Ok, so then we picked up Lang. Who was all dressed up in bike clothes (hint! We're going to a bike race) 3 hours before the race.

Then we went to a cyclocross race! What? Yes, I tried to do a cross race this weekend.

I have ridden a cross bike 2 times since last December. Once on Thursday, and once at the race on Sunday. And Thursday was on a gravel trail, and Steve still dropped me on the "technical" sections. So I went to this bike race with simple goals: Bump Ian Terry in a corner, get heckled, not crash, ride hard in the sections that I could ride hard in, and beat Lang.


After almost missing the start because I was talking to my mom and enjoying the company of my puppy, I was in the zone. I decided that it really wasn't worth it to kill myself to make absurd passes in the first couple of difficult corners (at least to me) so I was content to just wait. Exciting moment one! I bumped Ian in the about 4th corner, and than Morgan Schmitt closed the door so Ian had to get off his bike and yeah! Great fun success. It's ok though, because he returned the favor about 13 seconds later. I really didn't like this section of course right here though-
Oops, that's not me.

There was one section of sustained pedaling that wasn't hampered by silly corners that made me use my brakes. So on the first lap I went ballllllistic on this section and went from roughly 18th place to making connection with the lead group by the end of the first lap. Great!

But this is not a Fairy Tale. Unlike when this guy races something outside his forte-

This does not happen for me-

It's ok though. I made my way to that front group and stayed there for about 2 minutes and 13 seconds. I don't think that those guys realized that the corners didn't have optimal traction or surface material, because they went through them much faster then I could.

After much hilarity

It became time to do something that I'm more comfortable with! Sprinting on pavement! Except for the 40 psi in the tires and the 187degree corner 30 meters from the line part. But an opportunity to sprint a 45t chainring is something I don't say no to.
Steve told me that cyclocross racers must sprint in the hoods, so I tried my hardest.

I had good fun, but definitely don't have any absurd thoughts of needing to do any more races. Because I might need to clean my bike if I do another race. Maybe I can con Steve into cleaning my bike.

I bumped Ian, I didn't crash, I beat Lang, and I was heckled! My favorite was "THE JUNIORS ARE BEATING YOU!!!" C'mon guys, Steve is 21. Give him a break.

OH! My helmet cover is so awesome! My head was the warmest part of my body- Check the steamin'

The hilarity did not stop at the end of the bike race though. Steve and I are slowly killing the world by each driving our cars into Seattle. Having no idea of the others schedule, we ended up leaving roughly 4 minutes apart to head back North. Since Steve drives like a maniac on crack (luckily his vanagon restricts his psychosis), he was putting some time into me. Until he ran out of gas! Sucka! He made it roughly .5 miles from the exit, and then was crawling with the flashers going.

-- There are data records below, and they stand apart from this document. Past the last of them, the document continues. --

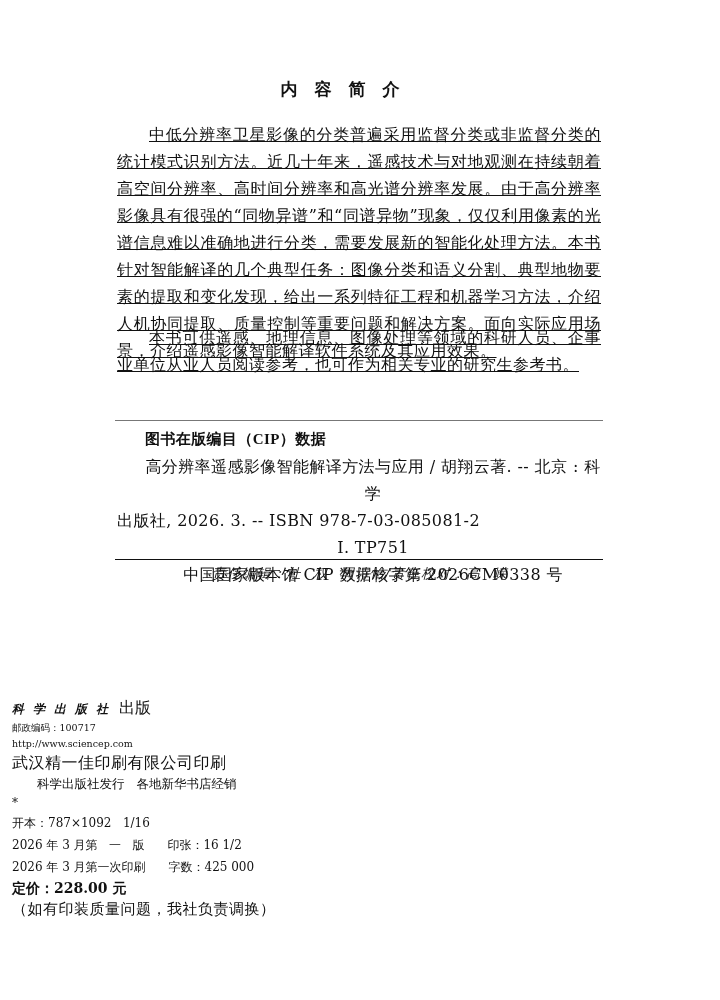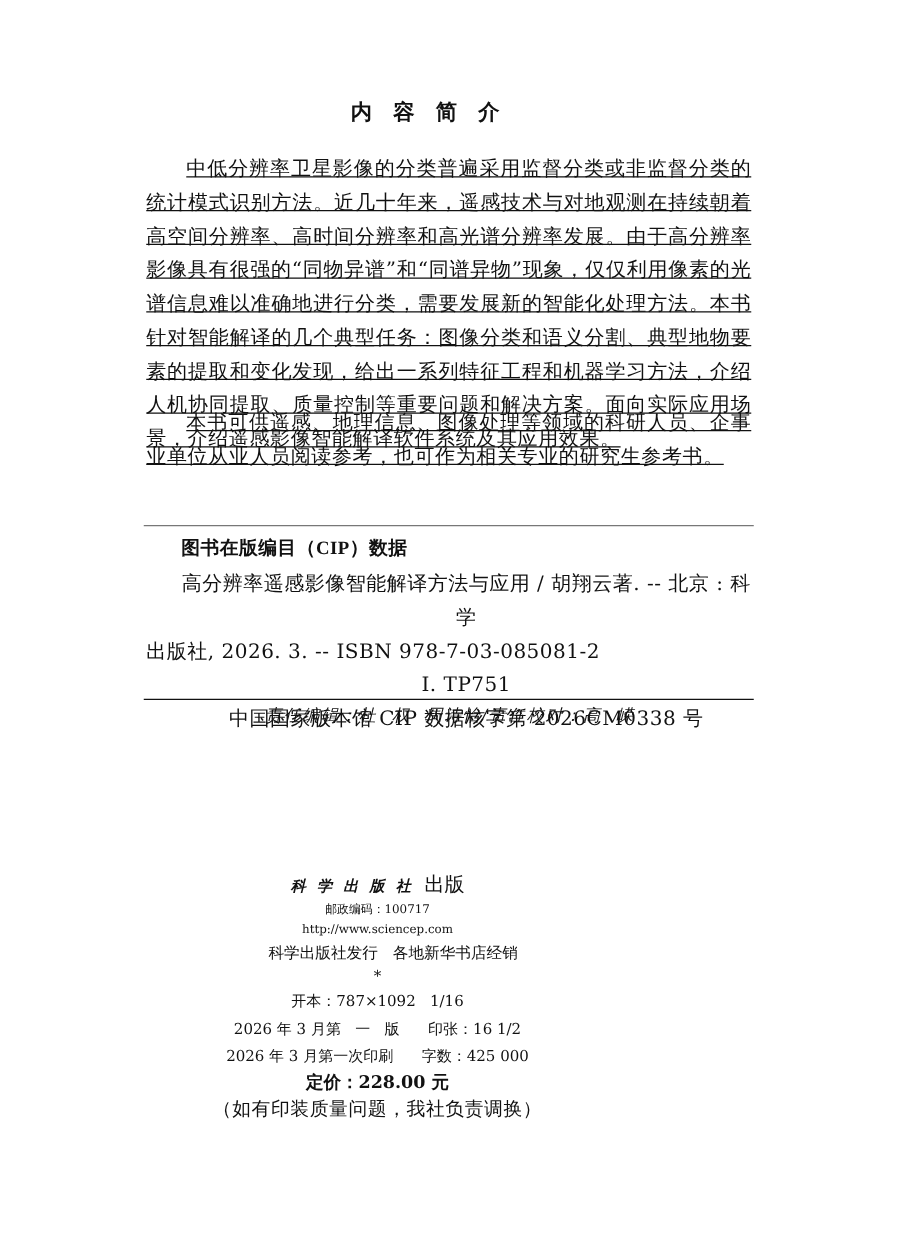--- a/index.html
+++ b/index.html
@@ -86,9 +86,8 @@
     .imprint {
       position: absolute;
       top: 697px;
-      left: 0;
+      left: 12px;
       width: 604px;
-      text-align: center;
     }
     .imprint-line { display: block; }
     .publisher-row { font-size: 16px; line-height: 22px; }

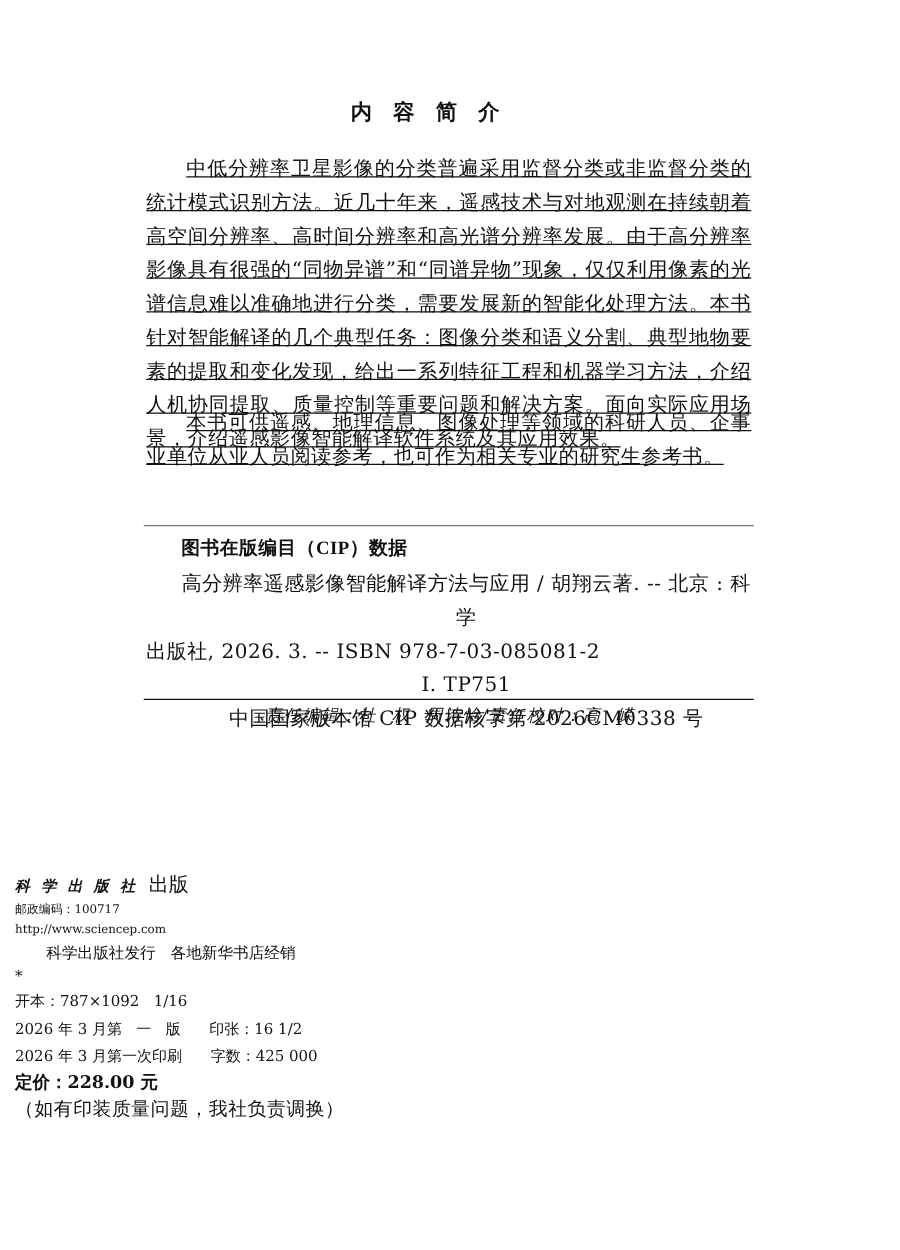--- a/index.html
+++ b/index.html
@@ -142,6 +142,7 @@
   </div>
   <div class="imprint-line small-line">邮政编码：100717</div>
   <div class="imprint-line small-line">http://www.sciencep.com</div>
+  <div class="imprint-line printer">武汉精一佳印刷有限公司印刷</div>
   <div class="imprint-line distrib" style="white-space:pre;">科学出版社发行   各地新华书店经销</div>
   <div class="imprint-line star">*</div>
   <div class="imprint-line spec">开本：787×1092   1/16</div>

I was prepared to rear end him to push his car to the gas station, but instead all I had to do was clear an intersection so he could safely roll a stop sign and coast to the gas station. So I won the race home!

Frostbite report- Turns out my hands still hurt! And it also turns out that my parents don't find my frostbit hands as hilarious as I do, so my dad surprised me with a new pair of winter riding gloves! Thanks Dad! And my mom brought me three different pairs of gloves to try for many different weather conditions. Now nothing can stop me.

What's cooler than being cool? Ice cold! I can't hear you. I said what's cooler, than being cool? ICE COLD! Allright allright allright allright allright allright OK now ladies! Yeah? I'ma break it down for you in just a few seconds. I wanna see y'all on your baddest behavior. Lend me some sugar, I am your neighbor!